🤖 AI Summary
This paper systematically investigates security risks arising from package hallucination—i.e., the generation of non-existent or malicious software packages—by large language models (LLMs) in code synthesis. To address the multi-language setting, we construct a cross-lingual benchmark and propose a custom hallucination metric. We conduct the first quantitative analysis linking hallucination rates to model scale, programming language, task specificity, and HumanEval performance. Empirical results reveal a sparse Pareto frontier between security and generation capability, prompting us to introduce hallucination rate as a novel safety heuristic. We further identify high-risk hallucination patterns, establish a reproducible evaluation framework, and design targeted mitigation strategies—including constrained decoding and package-aware verification—to reduce hallucination without compromising functionality.
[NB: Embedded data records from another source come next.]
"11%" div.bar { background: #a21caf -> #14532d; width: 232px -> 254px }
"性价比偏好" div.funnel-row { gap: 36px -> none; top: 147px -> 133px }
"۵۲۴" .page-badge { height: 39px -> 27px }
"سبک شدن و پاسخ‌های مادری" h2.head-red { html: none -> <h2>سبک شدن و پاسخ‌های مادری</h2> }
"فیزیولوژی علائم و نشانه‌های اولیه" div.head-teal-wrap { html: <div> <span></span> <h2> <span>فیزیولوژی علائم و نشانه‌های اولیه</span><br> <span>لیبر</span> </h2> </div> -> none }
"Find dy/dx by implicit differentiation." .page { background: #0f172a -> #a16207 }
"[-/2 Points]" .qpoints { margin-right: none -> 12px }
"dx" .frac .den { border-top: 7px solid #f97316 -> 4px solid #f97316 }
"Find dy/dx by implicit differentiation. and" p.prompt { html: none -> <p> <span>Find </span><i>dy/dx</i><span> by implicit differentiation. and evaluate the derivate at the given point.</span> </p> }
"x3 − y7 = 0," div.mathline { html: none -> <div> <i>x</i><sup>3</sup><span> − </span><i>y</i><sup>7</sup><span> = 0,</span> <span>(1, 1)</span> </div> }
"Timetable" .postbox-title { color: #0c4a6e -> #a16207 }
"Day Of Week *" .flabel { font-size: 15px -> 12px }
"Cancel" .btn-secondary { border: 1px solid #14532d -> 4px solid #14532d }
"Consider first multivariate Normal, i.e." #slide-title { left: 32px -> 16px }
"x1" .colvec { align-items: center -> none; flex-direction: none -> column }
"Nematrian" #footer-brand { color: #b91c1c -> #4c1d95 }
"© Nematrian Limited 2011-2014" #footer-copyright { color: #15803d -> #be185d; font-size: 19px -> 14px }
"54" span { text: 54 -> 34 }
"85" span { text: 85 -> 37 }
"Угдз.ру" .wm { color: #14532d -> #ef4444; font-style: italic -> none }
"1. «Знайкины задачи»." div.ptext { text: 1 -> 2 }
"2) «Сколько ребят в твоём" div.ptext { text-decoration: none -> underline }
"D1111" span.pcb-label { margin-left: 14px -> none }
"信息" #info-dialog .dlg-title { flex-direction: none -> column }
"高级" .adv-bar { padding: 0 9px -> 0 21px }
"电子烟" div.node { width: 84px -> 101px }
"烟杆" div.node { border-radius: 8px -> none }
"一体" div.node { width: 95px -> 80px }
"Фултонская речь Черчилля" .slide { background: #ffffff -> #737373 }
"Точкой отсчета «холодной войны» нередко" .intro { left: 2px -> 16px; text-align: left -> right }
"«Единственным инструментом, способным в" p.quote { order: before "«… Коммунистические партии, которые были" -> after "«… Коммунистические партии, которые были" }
Our work provides both theoretical foundations and practical guidelines for securing AI-assisted software development.
📝 Abstract
Large Language Models (LLMs) have become an essential tool in the programmer's toolkit, but their tendency to hallucinate code can be used by malicious actors to introduce vulnerabilities to broad swathes of the software supply chain. In this work, we analyze package hallucination behaviour in LLMs across popular programming languages examining both existing package references and fictional dependencies. By analyzing this package hallucination behaviour we find potential attacks and suggest defensive strategies to defend against these attacks. We discover that package hallucination rate is predicated not only on model choice, but also programming language, model size, and specificity of the coding task request. The Pareto optimality boundary between code generation performance and package hallucination is sparsely populated, suggesting that coding models are not being optimized for secure code. Additionally, we find an inverse correlation between package hallucination rate and the HumanEval coding benchmark, offering a heuristic for evaluating the propensity of a model to hallucinate packages. Our metrics, findings and analyses provide a base for future models, securing AI-assisted software development workflows against package supply chain attacks.